Rada Europejska podjęła decyzję o rozpoczęciu negocjacji akcesyjnych z Ukrainą i Mołdawią
Rada Europejska podjęła decyzję o rozpoczęciu negocjacji akcesyjnych z Ukrainą i Mołdawią. Odniosła się także do sytuacji Gruzji, Bośni i Hercegowiny. Podczas głosowania nieobecny był premier Węgier Viktor Orban.
Informację o rozpoczęciu negocjacji akcesyjnych Unii Europejskiej z Ukrainą i Mołdawią przekazał Przewodniczący Rady Europejskiej Charles Michel.
Podał także, że Rada Europejska przyznała Gruzji status kraju kandydującego.
"Unia Europejska rozpocznie negocjacje z Bośnią i Hercegowiną po osiągnięciu niezbędnego stopnia zgodności z kryteriami członkostwa i zwróciła się do Komisji o przedstawienie do marca sprawozdania umożliwiającego podjęcie takiej decyzji.
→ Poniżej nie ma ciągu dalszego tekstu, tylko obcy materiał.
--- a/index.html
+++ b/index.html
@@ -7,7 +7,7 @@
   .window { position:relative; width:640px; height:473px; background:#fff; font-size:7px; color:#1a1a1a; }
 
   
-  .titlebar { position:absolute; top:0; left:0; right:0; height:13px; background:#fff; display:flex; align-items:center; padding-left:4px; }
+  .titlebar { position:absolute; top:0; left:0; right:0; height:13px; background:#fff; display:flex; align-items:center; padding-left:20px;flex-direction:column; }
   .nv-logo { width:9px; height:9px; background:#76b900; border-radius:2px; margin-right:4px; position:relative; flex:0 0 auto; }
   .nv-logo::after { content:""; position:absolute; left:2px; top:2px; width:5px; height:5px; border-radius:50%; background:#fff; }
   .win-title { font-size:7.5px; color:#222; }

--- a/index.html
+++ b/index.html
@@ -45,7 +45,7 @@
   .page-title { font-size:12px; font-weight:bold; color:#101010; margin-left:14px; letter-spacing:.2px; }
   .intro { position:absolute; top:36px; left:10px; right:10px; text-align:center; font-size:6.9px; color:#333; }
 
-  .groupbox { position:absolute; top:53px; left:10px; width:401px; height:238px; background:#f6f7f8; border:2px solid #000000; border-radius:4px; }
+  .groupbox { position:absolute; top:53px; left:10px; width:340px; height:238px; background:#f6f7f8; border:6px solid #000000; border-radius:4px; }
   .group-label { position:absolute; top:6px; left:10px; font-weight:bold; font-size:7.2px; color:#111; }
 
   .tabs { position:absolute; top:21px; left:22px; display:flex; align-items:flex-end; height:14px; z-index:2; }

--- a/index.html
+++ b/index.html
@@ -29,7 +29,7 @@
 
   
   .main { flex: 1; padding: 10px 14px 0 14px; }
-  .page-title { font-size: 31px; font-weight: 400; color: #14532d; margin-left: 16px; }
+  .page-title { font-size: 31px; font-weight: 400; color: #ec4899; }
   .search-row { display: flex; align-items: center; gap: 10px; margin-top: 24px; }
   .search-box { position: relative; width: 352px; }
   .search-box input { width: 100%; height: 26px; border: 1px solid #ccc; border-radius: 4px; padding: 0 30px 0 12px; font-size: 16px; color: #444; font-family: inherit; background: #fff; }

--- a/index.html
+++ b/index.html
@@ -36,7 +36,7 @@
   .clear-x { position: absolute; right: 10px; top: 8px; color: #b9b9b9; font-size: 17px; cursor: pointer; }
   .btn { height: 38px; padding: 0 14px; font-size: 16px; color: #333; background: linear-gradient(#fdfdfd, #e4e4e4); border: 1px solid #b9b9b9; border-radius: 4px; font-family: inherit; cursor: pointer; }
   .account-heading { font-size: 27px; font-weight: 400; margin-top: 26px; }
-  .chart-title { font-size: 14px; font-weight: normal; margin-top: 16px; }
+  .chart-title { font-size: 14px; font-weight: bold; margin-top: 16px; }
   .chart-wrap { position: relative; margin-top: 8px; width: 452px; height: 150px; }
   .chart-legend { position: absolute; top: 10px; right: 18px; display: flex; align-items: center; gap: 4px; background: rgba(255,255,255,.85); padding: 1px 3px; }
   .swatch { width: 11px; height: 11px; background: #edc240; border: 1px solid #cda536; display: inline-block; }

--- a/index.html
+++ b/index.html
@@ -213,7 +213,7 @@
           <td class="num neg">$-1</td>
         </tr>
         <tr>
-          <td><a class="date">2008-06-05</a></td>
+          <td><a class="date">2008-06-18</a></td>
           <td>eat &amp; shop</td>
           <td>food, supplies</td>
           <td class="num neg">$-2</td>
To wyraźny sygnał nadziei dla narodów tych krajów i dla naszego kontynentu" - napisał Michel w swoich mediach społecznościowych.
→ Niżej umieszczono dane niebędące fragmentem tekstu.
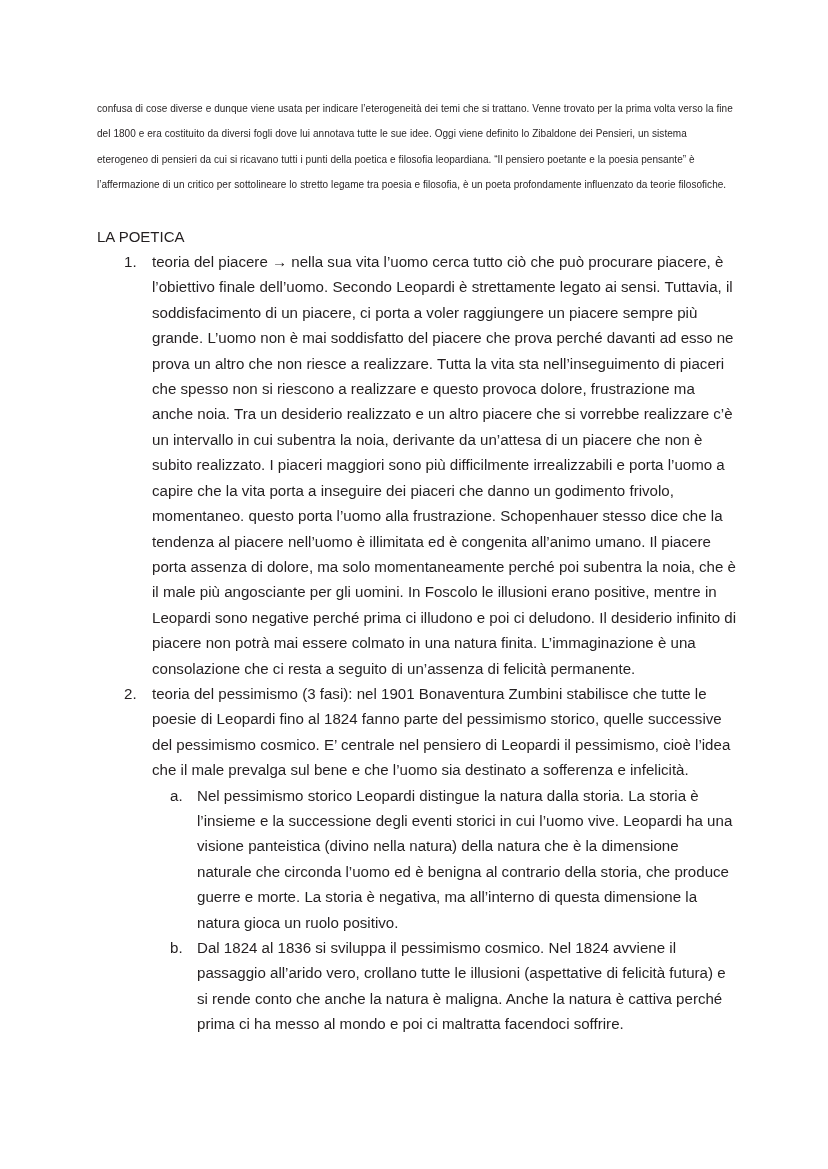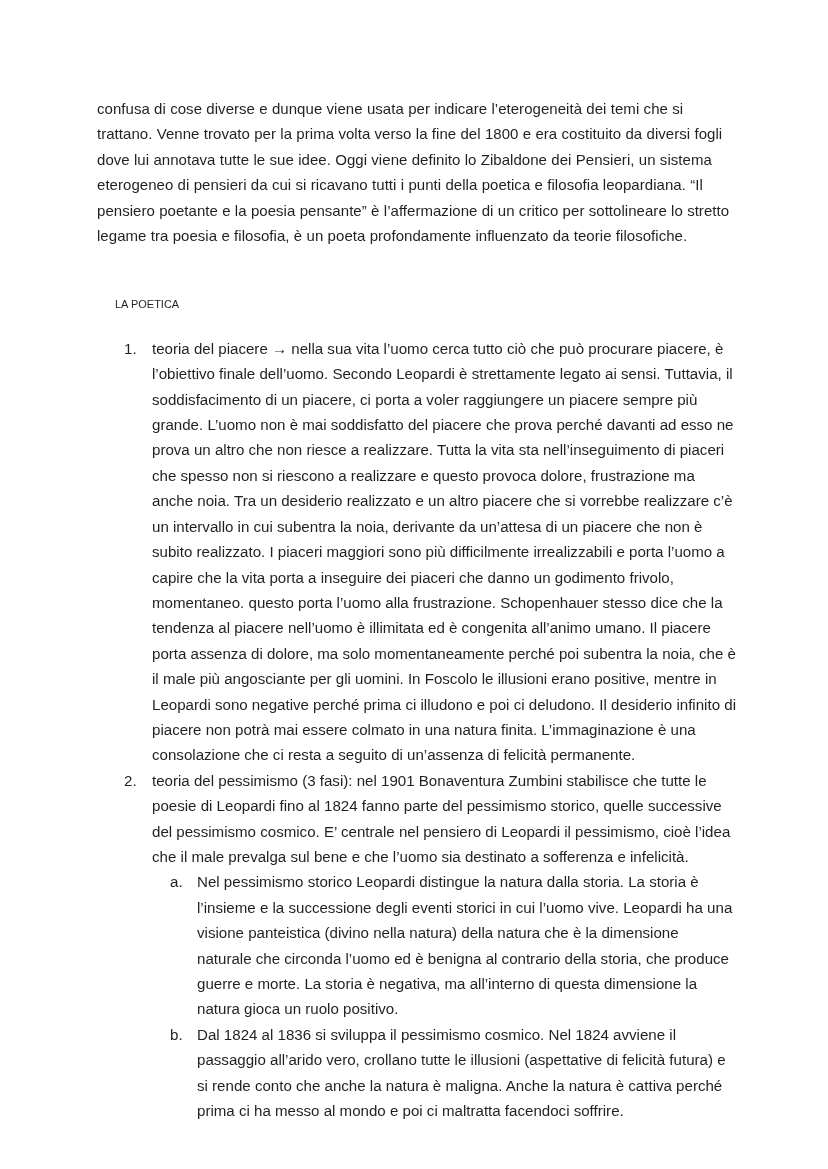--- a/index.html
+++ b/index.html
@@ -28,7 +28,7 @@
     width: 640px;
   }
   .para {
-    font-size: 15px;
+    font-size: 10px;
     line-height: 25.4px;
     letter-spacing: 0.04px;
     text-align: left;

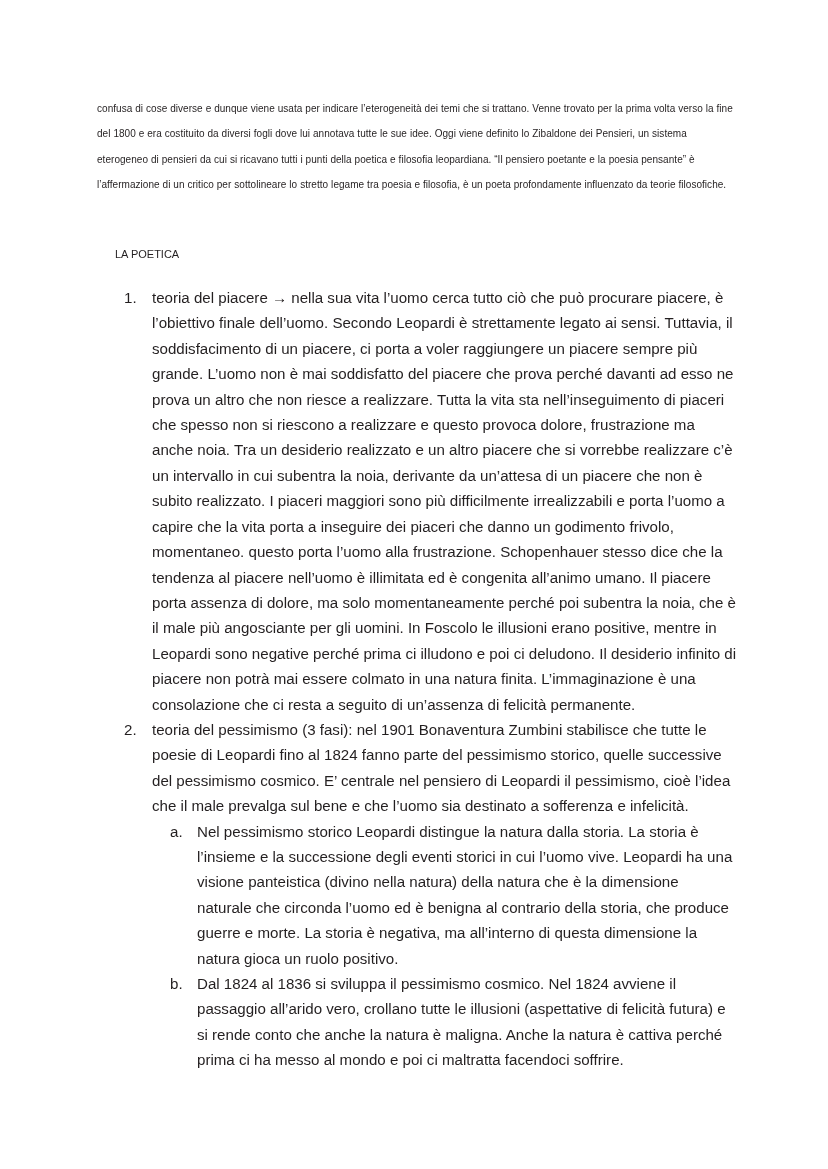--- a/index.html
+++ b/index.html
@@ -36,9 +36,9 @@
     word-spacing: 0.1px;
   }
   .heading {
-    font-size: 11px;
+    font-size: 15px;
     line-height: 25.4px;
-    margin: 18px;
+    margin: 0;
     padding-top: 26px;
     font-weight: 400;
   }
Wołodymyr Zełenski: Gratuluję dziś wszystkim Ukraińcom
Do decyzji odniósł się także Wołodymyr Zełenski stwierdzając, że jest to zwycięstwo dla "Ukrainy i całej Europy".
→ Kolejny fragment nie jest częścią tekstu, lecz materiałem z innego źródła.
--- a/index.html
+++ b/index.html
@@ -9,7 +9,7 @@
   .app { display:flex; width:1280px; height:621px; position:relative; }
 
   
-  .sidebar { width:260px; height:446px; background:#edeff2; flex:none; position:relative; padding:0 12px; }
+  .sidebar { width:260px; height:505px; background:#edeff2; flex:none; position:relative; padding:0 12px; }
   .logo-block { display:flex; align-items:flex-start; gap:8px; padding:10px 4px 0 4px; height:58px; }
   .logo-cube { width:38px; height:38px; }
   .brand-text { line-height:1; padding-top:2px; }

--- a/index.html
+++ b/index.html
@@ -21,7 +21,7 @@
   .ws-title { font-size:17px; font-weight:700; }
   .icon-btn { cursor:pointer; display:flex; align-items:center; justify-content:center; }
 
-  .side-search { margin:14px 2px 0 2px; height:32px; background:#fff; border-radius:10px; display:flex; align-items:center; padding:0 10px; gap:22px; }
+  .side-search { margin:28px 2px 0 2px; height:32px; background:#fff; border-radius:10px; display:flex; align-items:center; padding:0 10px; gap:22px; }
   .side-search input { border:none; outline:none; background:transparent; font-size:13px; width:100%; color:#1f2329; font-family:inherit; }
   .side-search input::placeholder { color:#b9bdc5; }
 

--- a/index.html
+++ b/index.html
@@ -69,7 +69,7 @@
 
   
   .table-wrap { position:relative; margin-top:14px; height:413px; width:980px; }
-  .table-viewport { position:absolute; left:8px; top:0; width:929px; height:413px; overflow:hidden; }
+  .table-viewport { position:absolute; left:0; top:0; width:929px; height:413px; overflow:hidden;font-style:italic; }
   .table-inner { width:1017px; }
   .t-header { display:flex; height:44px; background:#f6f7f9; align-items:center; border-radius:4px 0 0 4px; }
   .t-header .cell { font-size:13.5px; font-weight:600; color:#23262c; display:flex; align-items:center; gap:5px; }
"Dziękuję wszystkim, którzy pracowali nad tym, aby tak się stało i wszystkim, którzy pomogli. Gratuluję dziś wszystkim Ukraińcom" - napisał w swoich mediach prezydent Ukrainy. "Historię tworzą Ci, którym nie nudzi się walka o wolność" - dodaj.
Pogratulował także Mołdawii.
Stanowisko premiera Węgier
Decyzja zapadła podczas obrad w Brukseli. Decyzjom nie sprzeciwił się żaden ze zgromadzonych na spotkaniu przywódców. Jednak jak poinformowała agencja Reuters, europejscy dyplomaci podali, że Viktora Orbana nie było podczas obrad na sali. Przekazali, że premier Węgier wiedział o stanowisku innych państw i zgodził się na głosowanie podczas jego nieobecności.
Orban opublikował na swoim Facebooku nagranie z podpisem "Członkostwo Ukrainy w UE to zła decyzja. Węgry nie chcą uczestniczyć w tej złej decyzji!".
ZOBACZ: Węgry. Strategia UE "zawiodła". Viktor Orban domaga się zmian
"Decyzja jest całkowicie niezrozumiała, irracjonalna i nieprawidłowa. 26 państw nalegało, by ta decyzja zapadła. Dlatego Węgry uznały, że jak 26 chce, podążajmy ich drogą, ale bez Węgier" - głoszą napisy na filmie.
Jeszcze przed rozpoczęciem szczytu premier Węgier deklarował podtrzymanie swojego stanowiska – sprzeciwu wobec rozpoczęcia rozmów akcesyjnych miedzy UE a Ukrainą. Stwierdził, że Kijów spełnił tylko trzy z siedmiu warunków, jakie kraje przystępujące do negocjacji z UE powinny spełnić.